• [Task description]: Whichever lines include the word "transform", copy them as they appear in the data.

• [Data excerpts]:
********************

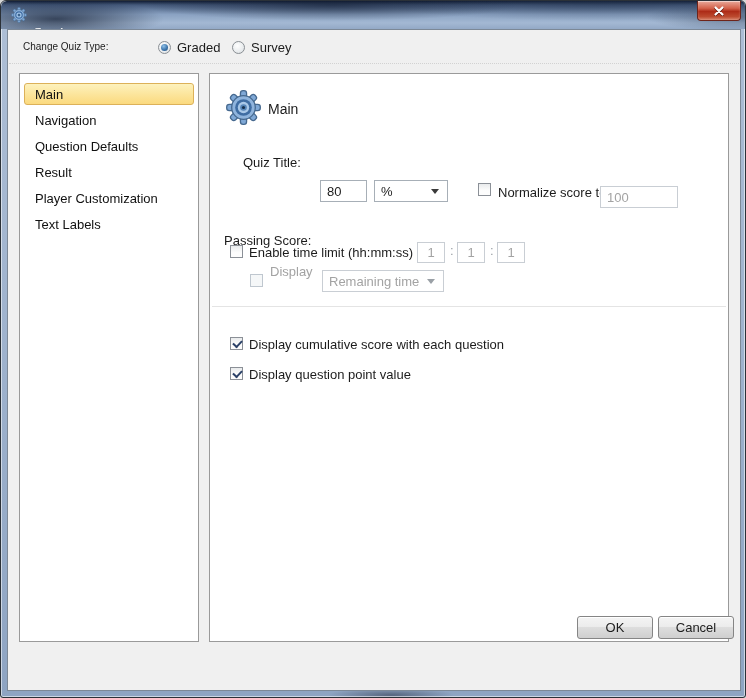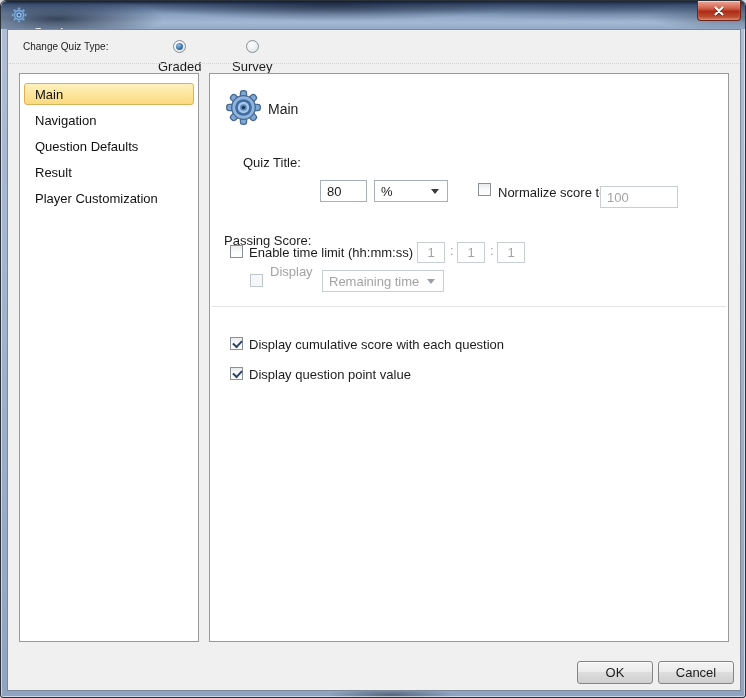--- a/index.html
+++ b/index.html
@@ -43,21 +43,21 @@
   .close-x { display:block; }
 
   
   .client {
     position:absolute; left:6px; top:28px; width:734px; height:662px;
     background:#f0f0f0; border:1px solid #7c8896;
   }
 
   
   .quiztype-label { position:absolute; left:22px; top:40px; font-size:10px; color:#1c1c1c; }
-  .radio-group { position:absolute; top:39px; display:flex; align-items:center; gap:6px; cursor:default;flex-direction:column; }
+  .radio-group { position:absolute; top:39px; display:flex; align-items:center; gap:6px; cursor:default; }
   .radio-graded { left:157px; } .radio-survey { left:231px; }
   .radio {
     position:relative; width:13px; height:13px; border-radius:50%;
     border:1px solid #8a8f94;
     background:radial-gradient(circle at 40% 35%, #ffffff 0%, #e9ecee 60%, #d2d7db 100%);
   }
   .radio.checked::after {
     content:""; position:absolute; left:2px; top:2px; width:7px; height:7px; border-radius:50%;
     background:radial-gradient(circle at 38% 32%, #8fc0e8 0%, #3f77ad 55%, #1d4a79 100%);
   }
@@ -117,21 +117,21 @@
   .checkbox.checked::after {
     content:""; position:absolute; left:2px; top:2px; width:7px; height:4px;
     border-left:2px solid #2b4168; border-bottom:2px solid #2b4168;
     transform:rotate(-47deg);
   }
   .colon { position:absolute; font-size:13px; color:#9aa0a6; }
   .panel-sep { position:absolute; left:2px; top:232px; width:514px; border-top:1px solid #e4e4e4; }
 
   
   .btn {
-    position:absolute; top:660px; width:76px; height:23px;
+    position:absolute; top:615px; width:76px; height:23px;
     border:1px solid #858585; border-radius:3px;
     background:linear-gradient(180deg, #f4f4f4 0%, #ececec 45%, #dddddd 50%, #cfcfcf 100%);
     box-shadow: inset 0 1px 0 #fff;
     font-family:"Liberation Sans", sans-serif; font-size:13px; color:#1c1c1c; cursor:default;
   }
   .btn-ok { left:576px; } .btn-cancel { left:657px; }
 </style>
 </head>
 <body>
 
@@ -172,20 +172,21 @@
     <span class="radio-label">Survey</span>
   </div>
   <div class="header-sep"></div>
 
   <div class="sidebar">
     <div class="side-item selected">Main</div>
     <div class="side-item">Navigation</div>
     <div class="side-item">Question Defaults</div>
     <div class="side-item">Result</div>
     <div class="side-item">Player Customization</div>
+    <div class="side-item">Text Labels</div>
   </div>
 
   <div class="mainpanel">
     <svg class="heading-icon" viewBox="0 0 40 40">
       <g fill="#7fa8d6" stroke="#46698f" stroke-width="1.5">
         <rect x="16.5" y="0.8" width="7" height="38.4" rx="3"></rect>
         <rect x="16.5" y="0.8" width="7" height="38.4" rx="3" transform="rotate(45 20 20)"></rect>
         <rect x="16.5" y="0.8" width="7" height="38.4" rx="3" transform="rotate(90 20 20)"></rect>
         <rect x="16.5" y="0.8" width="7" height="38.4" rx="3" transform="rotate(135 20 20)"></rect>
       </g>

********************

• [Solution to the problem]:
     transform:rotate(-47deg);
         <rect x="16.5" y="0.8" width="7" height="38.4" rx="3" transform="rotate(45 20 20)"></rect>
         <rect x="16.5" y="0.8" width="7" height="38.4" rx="3" transform="rotate(90 20 20)"></rect>
         <rect x="16.5" y="0.8" width="7" height="38.4" rx="3" transform="rotate(135 20 20)"></rect>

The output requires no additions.